I’m just wondering why some Christians spend so much time disempowering women. Why is it so important that women are small and men are big?
Bookmark the thought:
I’m from the Kikuyu tribe, one of the 42 main tribes of Kenya. As a tribe, we have an origin story (close to the Judeo-Christian of Adam and Eve, actually) that puts the woman right in the strong middle rather than the margins.
According to our tribe, God gave the first man and woman nine daughters. As in, women were born first. Then, God created sons FOR the daughters. (For those who love “birth order,” there’s a tidbit.)
Then, all nine daughters and their husbands had many children: and thus began the 9 lines (or clans) of the Kikuyu tribe. Guess whose names the clans carry? The daughters. Not the sons.
Also, the Kikuyu tribe is known as the “House of Mumbi.” (Mumbi is our tribe’s “Eve”.)
Quick recap: the daughters came first, sons were created for the daughters, the daughters’ heritage continues to date through the naming of the clans, the entire tribe (all the nine lines) is known as “House of the Woman,” aka House of Mumbi.
Church Disempowering Women
I was talking to a friend from a different African country sometimes back, and she had similar stories of strong female figures at the center of their tribe’s mythologies and history.
So me and her came to this (very unproven but strongly felt) deduction that perhaps women were not always as sidelined in our African culture as we thought they were.
That perhaps our African culture was not always deeply patriarchal; maybe originally, men and women shared power.
Maybe some of the patriarchy we see today has to do with early missionaries retelling and erasing our African history and replacing it with a western god who didn’t seem to like women much
Or (possibly more accurately), it’s the story of the world: women were not created to be subservient to men, but somehow, here we are. Their disempowerment served and still serves those with power, so on and on the circus goes.
Back to opening thought:
I once came across a post from Desiring God titled “Is Jael a Model Woman?” (because Facebook sponsored algorithm thought I’d be delighted by that type of content.) I read the post, and it lived up to its promised offerings
And I couldn’t help but wonder (like genuinely just sat there scratching my afro head) why Christians spend so much time disempowering women. Why is it soo important that women are small and men are big?
Why is it so hard to share power, seeing that we’re both made in the image of God? Why do women’s achievements always have to be clipped or “put in their place” so that men can shine? Aren’t we both mainly human beings who share the same desires and dreams for safety, security, and love?
Why can’t our differences (MINUSCULE compared to everything we have in common) be delightful perks that add color to life and relationships? Instead of being this thing that REMOVES from it?
Church Disempoweing Women: God is good but His people can be awful
(I wrote the section below as an update, after sharing above article on Facebook. Great conversations came out of the initial article but as its often the case, a man had a problem with what I had written.

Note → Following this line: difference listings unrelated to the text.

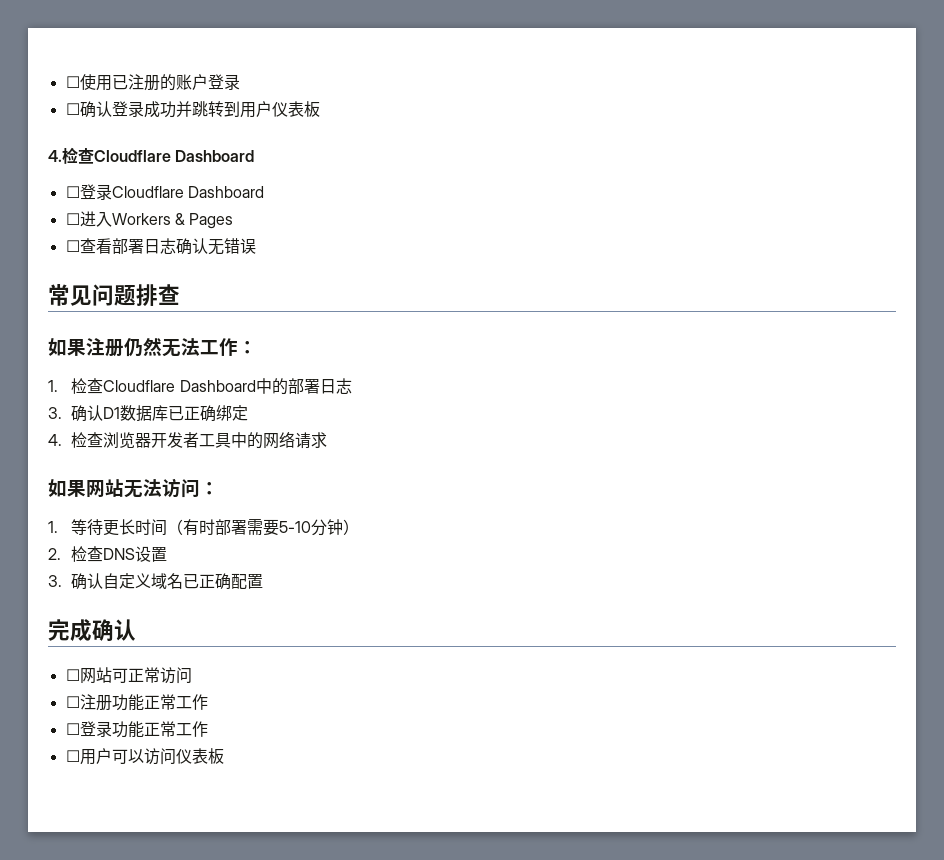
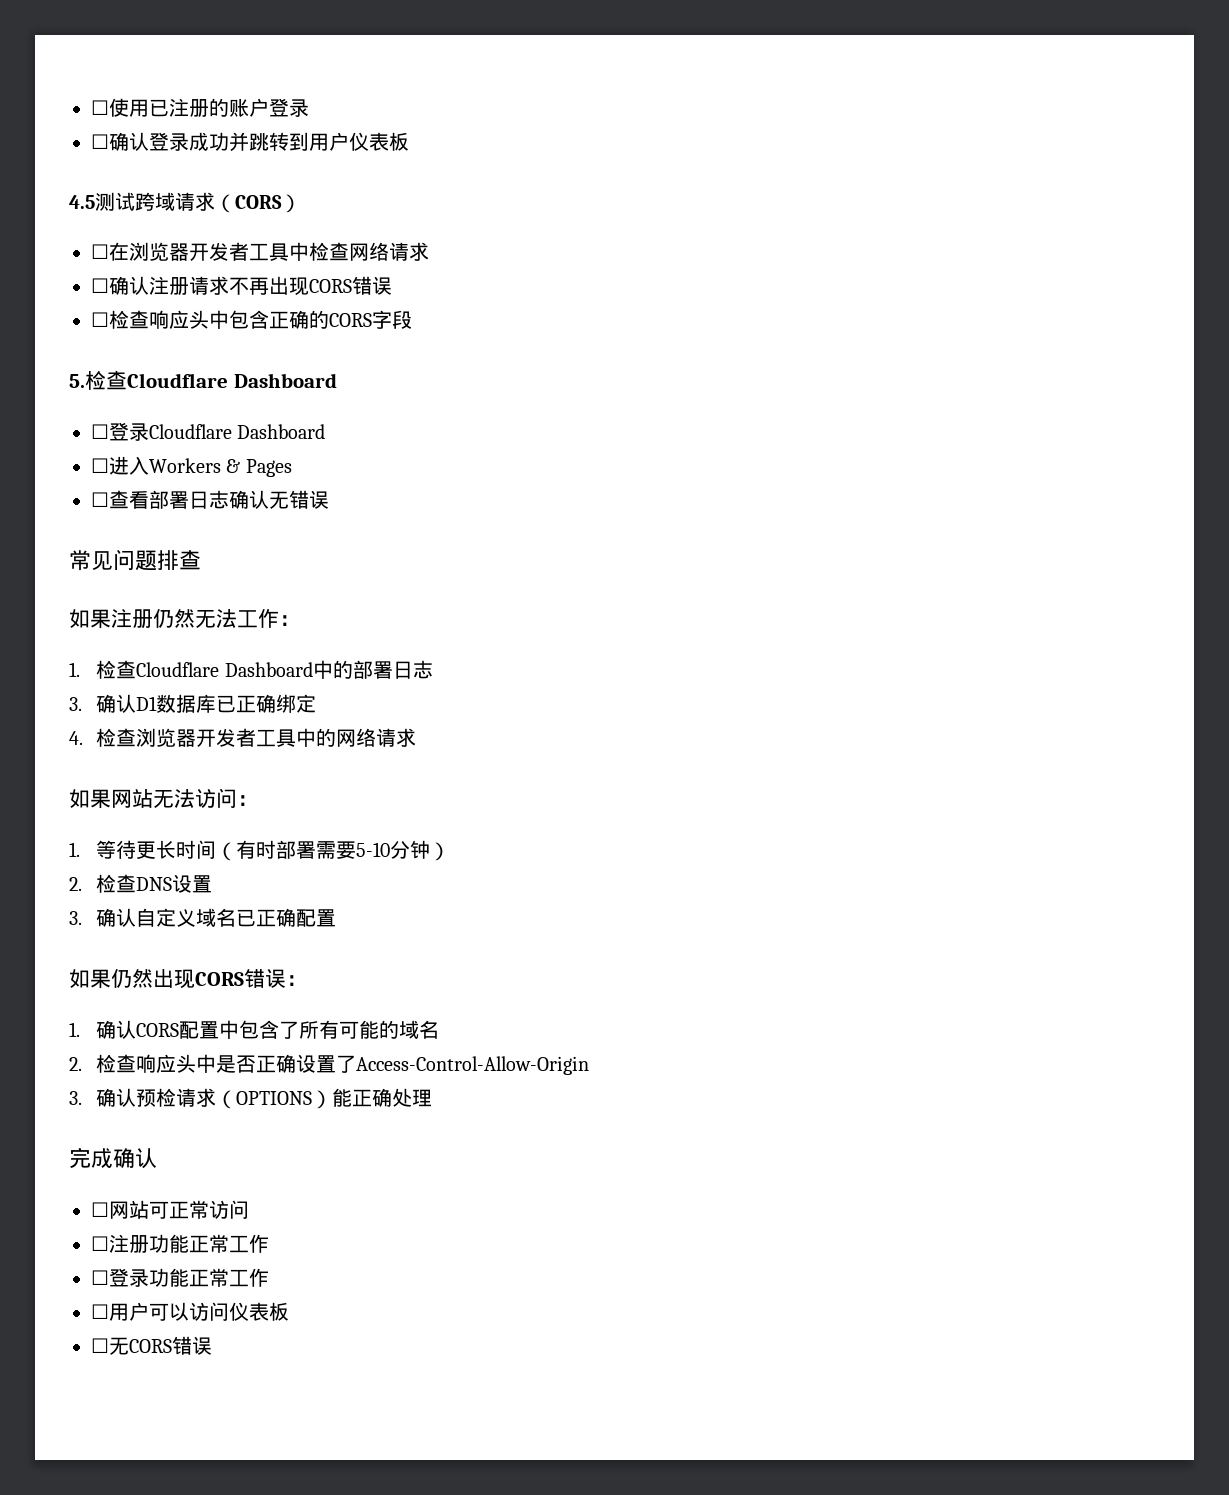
- 4.检查Cloudflare Dashboard
+ 4.5测试跨域请求（CORS）
+ ☐在浏览器开发者工具中检查网络请求
+ ☐确认注册请求不再出现CORS错误
+ ☐检查响应头中包含正确的CORS字段
+ 5.检查Cloudflare Dashboard
+ 如果仍然出现CORS错误：
+ 1.确认CORS配置中包含了所有可能的域名
+ 2.检查响应头中是否正确设置了Access-Control-Allow-Origin
+ 3.确认预检请求（OPTIONS）能正确处理
+ ☐无CORS错误

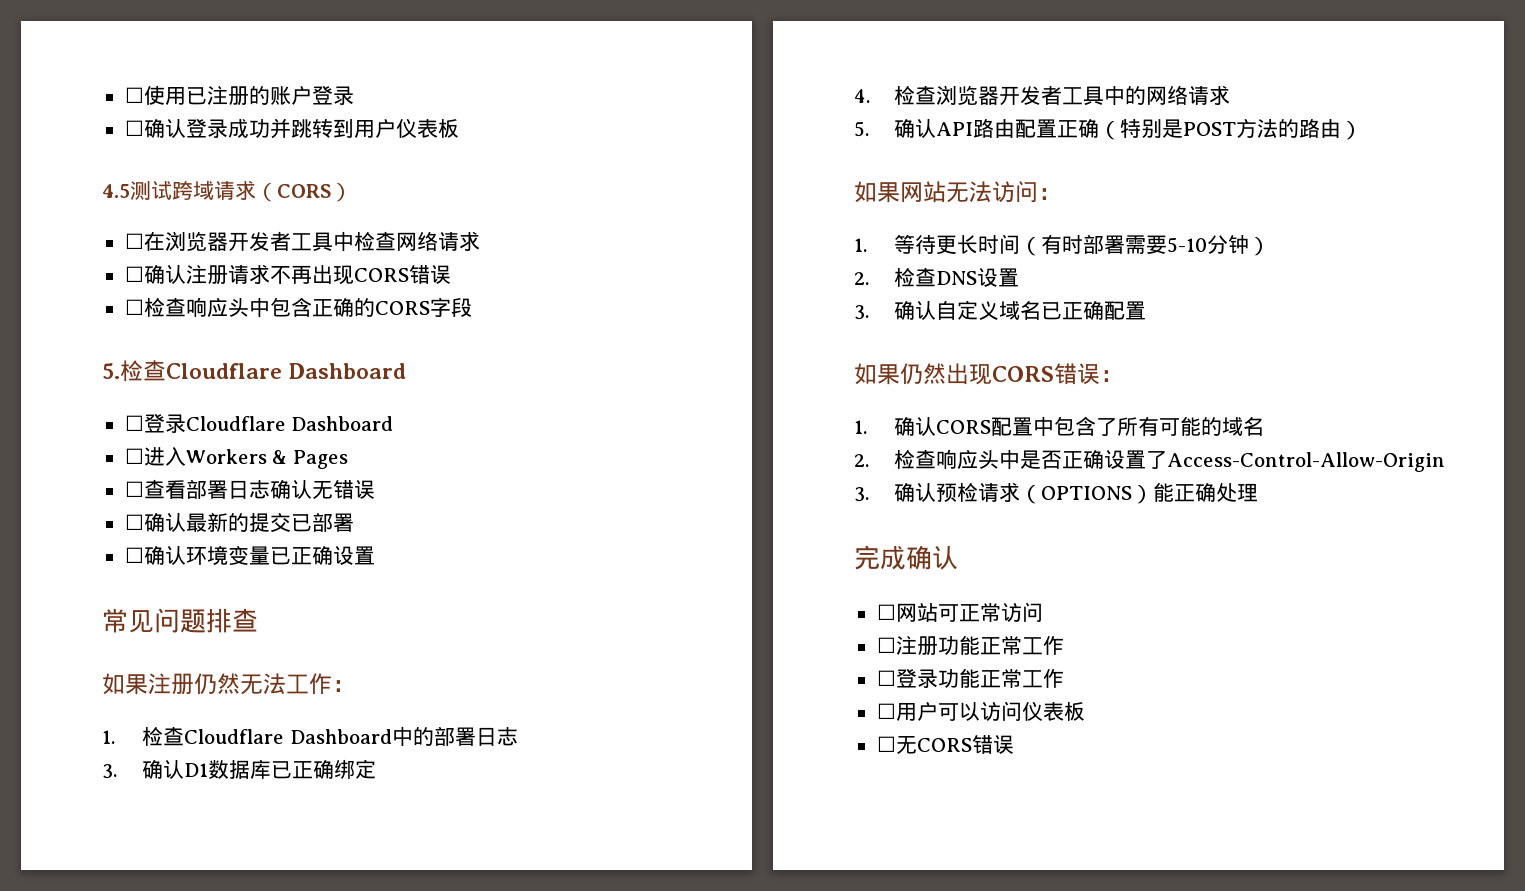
+ ☐确认最新的提交已部署
+ ☐确认环境变量已正确设置
+ 5.确认API路由配置正确（特别是POST方法的路由）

I felt a response was needed.)
I get so many comments about how God or the Bible is perfect, and humans are not, and how that’s a good reason to stop talking about abuse, misogyny, and other issues affecting women (and marginalized cultures) as a Christian or church problem.
Just a human issue, and we need to keep Christianity/God out of it.
And every time, I respond with different versions of, “God is good but His people can be awful and that’s what we’re addressing: The people who claim to follow Him but act the opposite of Him and how that affects others.”
Church dispempowering women: I honestly don’t know why it’s this difficult to see that it’s really really tough to process God’s love and truth when those who claim to represent Him are causing you untold hurt.
I don’t know why it’s difficult to accept that the harm cannot be fixed with “but God is not like that, just read your Bible.” (You know, the same Bible being used to injure.)
To actually change things, we must stop and empathize. We must take responsibility for how the Good News has not been good news to some. We must mourn and lament. We must dig into the mindset and systems that cause and perpetuate the misogyny and oppression and change things from there.
Sure, God is good, but how can anyone process that when reeling from prejudice and harm?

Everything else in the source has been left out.